Motivation
Traditionally, R2R controllers handle the disturbances in processes to be controlled using partitions, or control threads, which basically are unique combinations of certain context attributes, e.g., machine, product, layer, etc. Each partition is controlled separately using data only from that partition itself. This is because, with proper definition of the partitions, disturbances can be separated into different partitions so that the variability within each partition should be much smaller than the overall variability. Ideally, variability within each partition can be further reduced with more specific partition definition, however, the amount of data that is available to each partition is also reduced by adding more context attributes into the partition criteria. Over-definition of partitions can lead to large number of partitions and data poverty. This problem is especially severe in the high-mix manufacturing environment like foundries. For example, it may be difficult to keep some low-running products updated if they require their own partitions. There are several ways to handle this problem. For example, similar partitions (e.g., reticles) can be combined into a partition group that share data with each other. A controllers can be designed flexible enough to allow partition criteria change or even support hierarchical partitions definition so that the controller can start with the most specific partition and switch dynamically to partitions with relaxed criteria if not enough data is found. One can simulate the controller with large number of datasets to find the best partitioning scheme. The controller can also track the time and number of wafers/runs since a partition was last tuned and use control-oriented dispatching to help ensure that partition will be updated and request a pilot if the last tuning was too long ago.
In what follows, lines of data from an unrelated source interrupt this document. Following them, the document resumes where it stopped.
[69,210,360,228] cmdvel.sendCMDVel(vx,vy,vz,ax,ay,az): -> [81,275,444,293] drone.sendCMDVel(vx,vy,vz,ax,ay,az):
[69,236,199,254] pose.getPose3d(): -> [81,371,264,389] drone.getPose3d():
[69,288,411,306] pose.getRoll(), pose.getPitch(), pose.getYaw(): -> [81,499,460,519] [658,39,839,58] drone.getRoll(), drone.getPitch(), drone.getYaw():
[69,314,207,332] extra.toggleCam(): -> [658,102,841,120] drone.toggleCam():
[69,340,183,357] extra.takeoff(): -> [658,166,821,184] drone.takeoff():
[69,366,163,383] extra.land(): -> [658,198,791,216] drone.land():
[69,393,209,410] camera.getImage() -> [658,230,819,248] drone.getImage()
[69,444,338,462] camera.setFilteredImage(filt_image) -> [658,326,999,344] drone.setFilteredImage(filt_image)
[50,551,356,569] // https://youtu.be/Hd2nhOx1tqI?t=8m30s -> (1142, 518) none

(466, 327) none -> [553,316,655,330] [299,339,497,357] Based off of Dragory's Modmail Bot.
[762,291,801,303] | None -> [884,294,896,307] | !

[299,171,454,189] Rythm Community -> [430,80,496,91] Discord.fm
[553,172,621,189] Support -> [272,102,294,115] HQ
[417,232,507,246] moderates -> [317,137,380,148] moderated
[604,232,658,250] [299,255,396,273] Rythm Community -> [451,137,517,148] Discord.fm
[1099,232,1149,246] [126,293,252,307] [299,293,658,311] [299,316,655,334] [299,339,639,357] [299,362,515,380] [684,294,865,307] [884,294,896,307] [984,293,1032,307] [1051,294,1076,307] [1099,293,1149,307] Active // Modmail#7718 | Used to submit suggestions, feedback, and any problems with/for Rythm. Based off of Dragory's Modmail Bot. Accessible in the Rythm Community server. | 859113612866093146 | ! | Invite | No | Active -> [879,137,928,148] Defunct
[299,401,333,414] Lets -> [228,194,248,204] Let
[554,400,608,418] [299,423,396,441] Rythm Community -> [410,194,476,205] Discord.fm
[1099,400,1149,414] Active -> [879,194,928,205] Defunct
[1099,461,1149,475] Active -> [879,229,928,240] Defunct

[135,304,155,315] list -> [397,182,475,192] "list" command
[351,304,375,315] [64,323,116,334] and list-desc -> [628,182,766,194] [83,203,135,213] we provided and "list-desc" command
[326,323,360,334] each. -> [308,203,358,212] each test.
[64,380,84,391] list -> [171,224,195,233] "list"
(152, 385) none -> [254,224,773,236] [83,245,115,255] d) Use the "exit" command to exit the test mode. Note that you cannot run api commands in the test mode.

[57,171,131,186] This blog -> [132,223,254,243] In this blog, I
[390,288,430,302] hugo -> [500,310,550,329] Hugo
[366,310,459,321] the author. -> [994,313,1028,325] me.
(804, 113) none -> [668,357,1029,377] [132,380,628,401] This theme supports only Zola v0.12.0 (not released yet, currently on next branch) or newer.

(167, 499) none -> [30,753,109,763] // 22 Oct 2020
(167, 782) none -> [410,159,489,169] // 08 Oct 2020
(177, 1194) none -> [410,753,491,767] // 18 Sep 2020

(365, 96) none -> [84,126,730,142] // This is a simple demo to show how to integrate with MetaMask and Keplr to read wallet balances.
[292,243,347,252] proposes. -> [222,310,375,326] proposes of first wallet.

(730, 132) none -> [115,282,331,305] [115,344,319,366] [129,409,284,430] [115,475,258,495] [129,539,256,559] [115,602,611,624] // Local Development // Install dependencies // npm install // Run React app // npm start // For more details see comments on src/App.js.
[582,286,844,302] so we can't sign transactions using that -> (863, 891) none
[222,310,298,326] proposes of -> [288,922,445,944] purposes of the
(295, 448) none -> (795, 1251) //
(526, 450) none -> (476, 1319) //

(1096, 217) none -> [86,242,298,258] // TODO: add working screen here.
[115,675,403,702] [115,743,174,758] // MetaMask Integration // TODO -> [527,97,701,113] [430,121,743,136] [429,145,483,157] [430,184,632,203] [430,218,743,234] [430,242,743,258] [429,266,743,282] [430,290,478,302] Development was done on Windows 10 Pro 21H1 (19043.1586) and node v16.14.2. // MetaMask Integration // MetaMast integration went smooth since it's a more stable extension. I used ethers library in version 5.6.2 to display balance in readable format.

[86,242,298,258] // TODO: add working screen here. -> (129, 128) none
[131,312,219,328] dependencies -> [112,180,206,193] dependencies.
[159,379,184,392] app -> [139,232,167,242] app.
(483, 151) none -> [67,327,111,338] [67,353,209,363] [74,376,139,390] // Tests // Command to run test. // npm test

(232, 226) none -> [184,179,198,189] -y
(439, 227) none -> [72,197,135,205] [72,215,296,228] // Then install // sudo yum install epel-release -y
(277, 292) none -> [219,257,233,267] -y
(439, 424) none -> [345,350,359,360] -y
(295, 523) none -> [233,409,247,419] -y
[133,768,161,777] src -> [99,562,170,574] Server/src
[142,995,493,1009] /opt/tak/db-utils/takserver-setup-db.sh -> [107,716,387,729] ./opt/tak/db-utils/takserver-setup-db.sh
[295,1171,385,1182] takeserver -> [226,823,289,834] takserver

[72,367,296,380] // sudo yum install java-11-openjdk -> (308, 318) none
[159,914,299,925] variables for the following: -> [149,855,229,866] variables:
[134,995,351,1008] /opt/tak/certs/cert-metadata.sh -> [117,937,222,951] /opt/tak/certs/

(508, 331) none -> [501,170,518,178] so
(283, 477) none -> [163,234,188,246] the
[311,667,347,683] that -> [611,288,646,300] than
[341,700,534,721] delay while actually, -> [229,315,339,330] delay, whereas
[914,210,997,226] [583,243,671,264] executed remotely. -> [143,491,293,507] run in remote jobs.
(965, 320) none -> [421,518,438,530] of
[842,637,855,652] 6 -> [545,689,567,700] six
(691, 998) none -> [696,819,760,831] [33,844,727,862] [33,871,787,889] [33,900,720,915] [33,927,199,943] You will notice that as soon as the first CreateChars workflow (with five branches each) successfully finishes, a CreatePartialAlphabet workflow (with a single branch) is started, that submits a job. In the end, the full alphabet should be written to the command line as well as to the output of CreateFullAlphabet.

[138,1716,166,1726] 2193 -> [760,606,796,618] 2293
However, it is still beneficial to find the optimal partition criteria for the controller to start with, in order to achieve its full potential with the additional functionalities added later.
Approach
Motivated by these considerations, this paper presents a case study of finding the optimal partition criteria for a CVD control strategy that we built with Discover Run-to-Run and deployed at a customer site. A CVD control strategy typically maintains a linear process model of layer thickness vs. process time which is used to calculate the process time setting for each lot at runtime that supposedly will result in the desired target layer thickness value. The actual layer thickness of this lot is later measured on a metrology equipment and fed back to the controller to update the process model. Also, an exponentially weighted moving average (EWMA) filter is typically used to remove the high frequency noise before the model update is done. In design of the CVD control strategy, we first partitioned it by tool and layer. This is because different tools typically behave differently and therefore cannot share data with others. Meanwhile, we observed stratified deposition rate by layer, which indicates data from different layers should also be separated. The CVD controller partitioned by tool and layer was then simulated with 2 months of production data and the results predicted a 15% total Cpk improvement on layer thickness. We were also told that different products could introduce variabilities in the process due to the differences in patterns built on them. Therefore, we simulated the same data with different partition criteria which require a unique control loop also by product. Although the simulation results showed an additional 13% increase in the total Cpk, the process owner raised concern about data poverty for some low-running products. To have a closer look at sources of the CVD process variabilities, we employed the data analytics tool, Discover Yield. We did a quick ANOVA analysis for the dep rate data and the results confirmed significant dep rate variability in tool and layer but less in product. The fact that the dep rate variability in product is not significant suggests the controller should remain partitioned by tool and layer. However, we can still manage this smaller disturbance by creating constant offsets by product in the CVD controller. In this way, different products share data with each other but still maintain their differences.
Results
As a result, the new controller design guided by the data analytics showed an additional 8% Cpk improvement on average, even superior to the one partitioned by tool, layer and product (Fig. 5). Also, the current thickness data is skewed and R2R will drive it back to the target. The next step would be to automate the ANOVA analysis in Discover Yield, recalculate the dep rate offsets by product periodically, and feed the most recent offset data to the CVD controller. More results on this matter will be shared in the presentation.